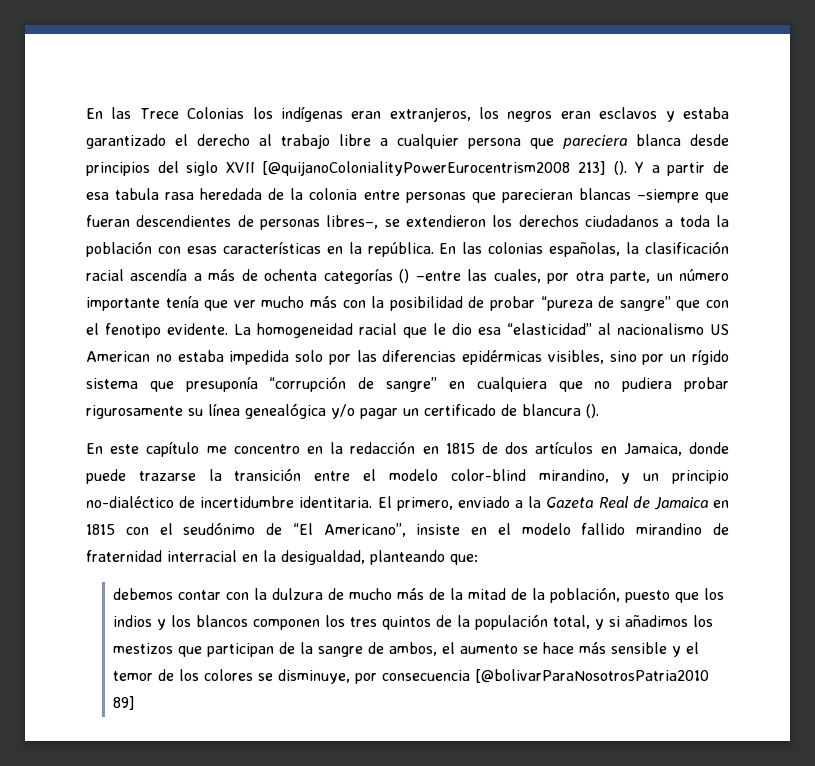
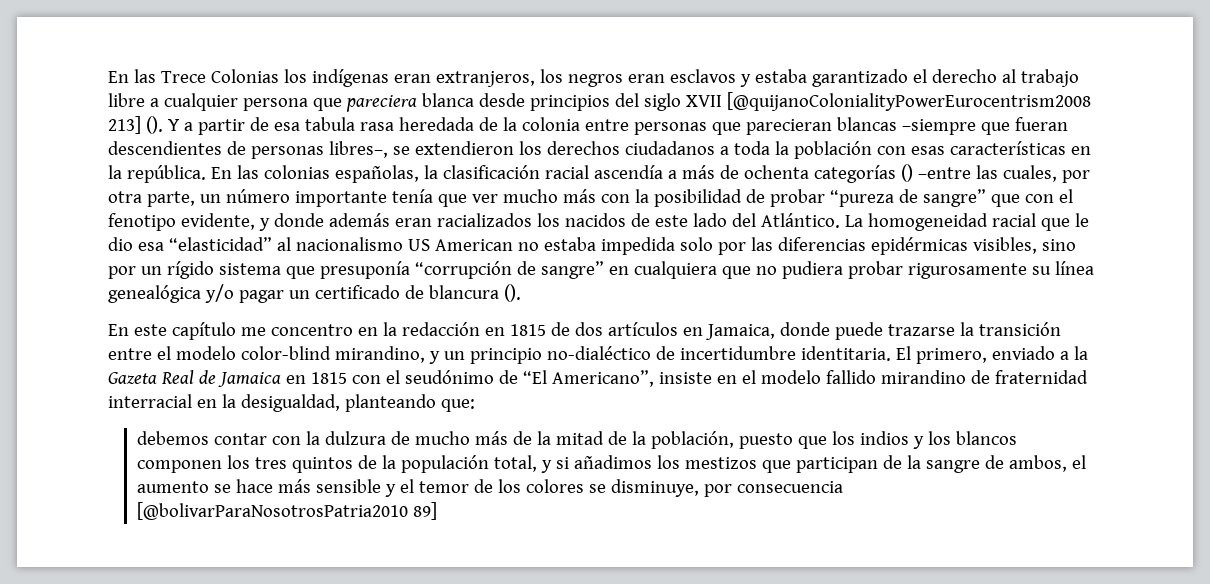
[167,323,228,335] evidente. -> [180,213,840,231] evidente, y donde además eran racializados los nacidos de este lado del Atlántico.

※ ※ ※

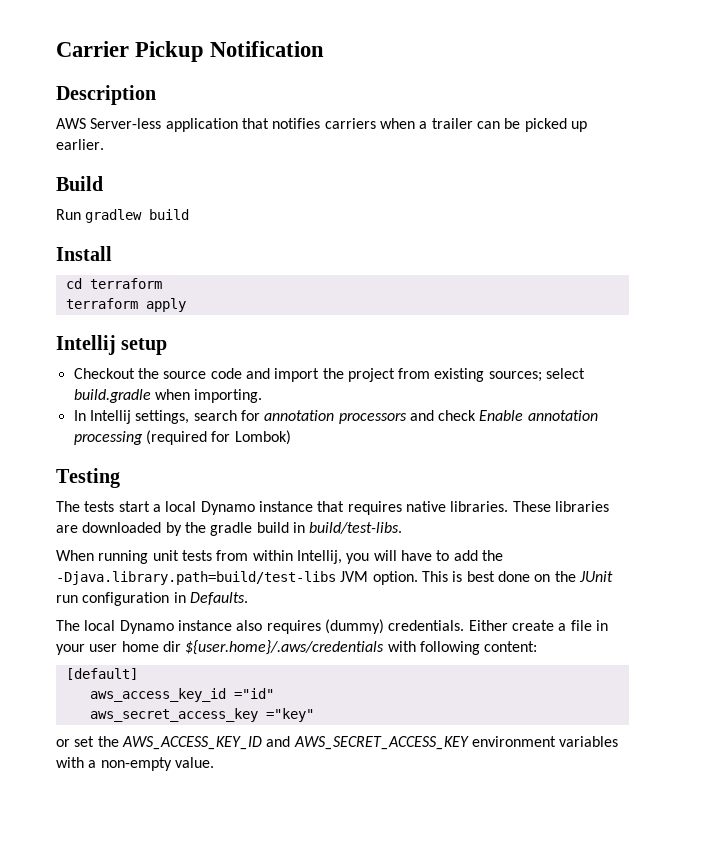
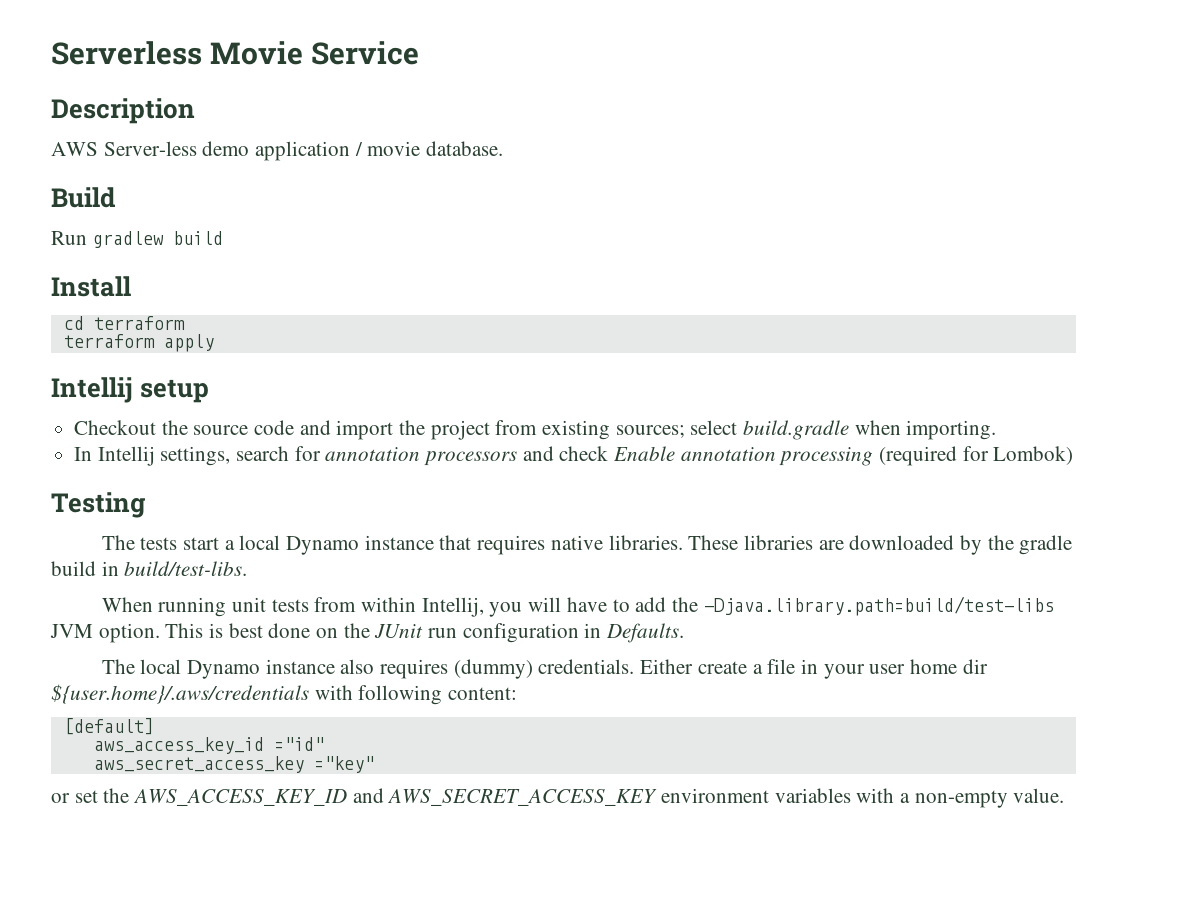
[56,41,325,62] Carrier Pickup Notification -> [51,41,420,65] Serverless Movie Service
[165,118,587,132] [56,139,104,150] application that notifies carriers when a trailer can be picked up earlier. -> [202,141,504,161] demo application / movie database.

※ ※ ※

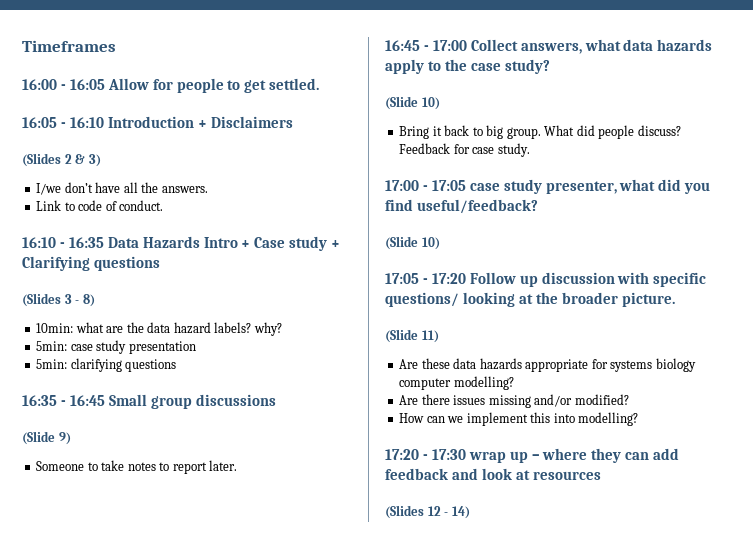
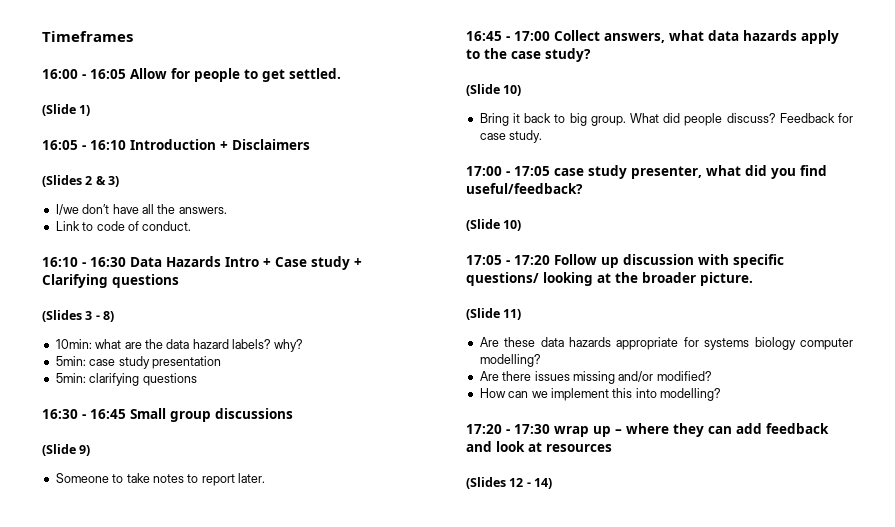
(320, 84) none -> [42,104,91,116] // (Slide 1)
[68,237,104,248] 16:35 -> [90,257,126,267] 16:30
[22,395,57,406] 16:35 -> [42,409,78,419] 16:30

※ ※ ※

## What this task involves
From the entries above, print the lines beginning at the one with "(320, 84) none" and stopping after the one with "[22,395,57,406] 16:35 ->", exactly as written and with nothing else.

## The answer
(320, 84) none -> [42,104,91,116] // (Slide 1)
[68,237,104,248] 16:35 -> [90,257,126,267] 16:30
[22,395,57,406] 16:35 -> [42,409,78,419] 16:30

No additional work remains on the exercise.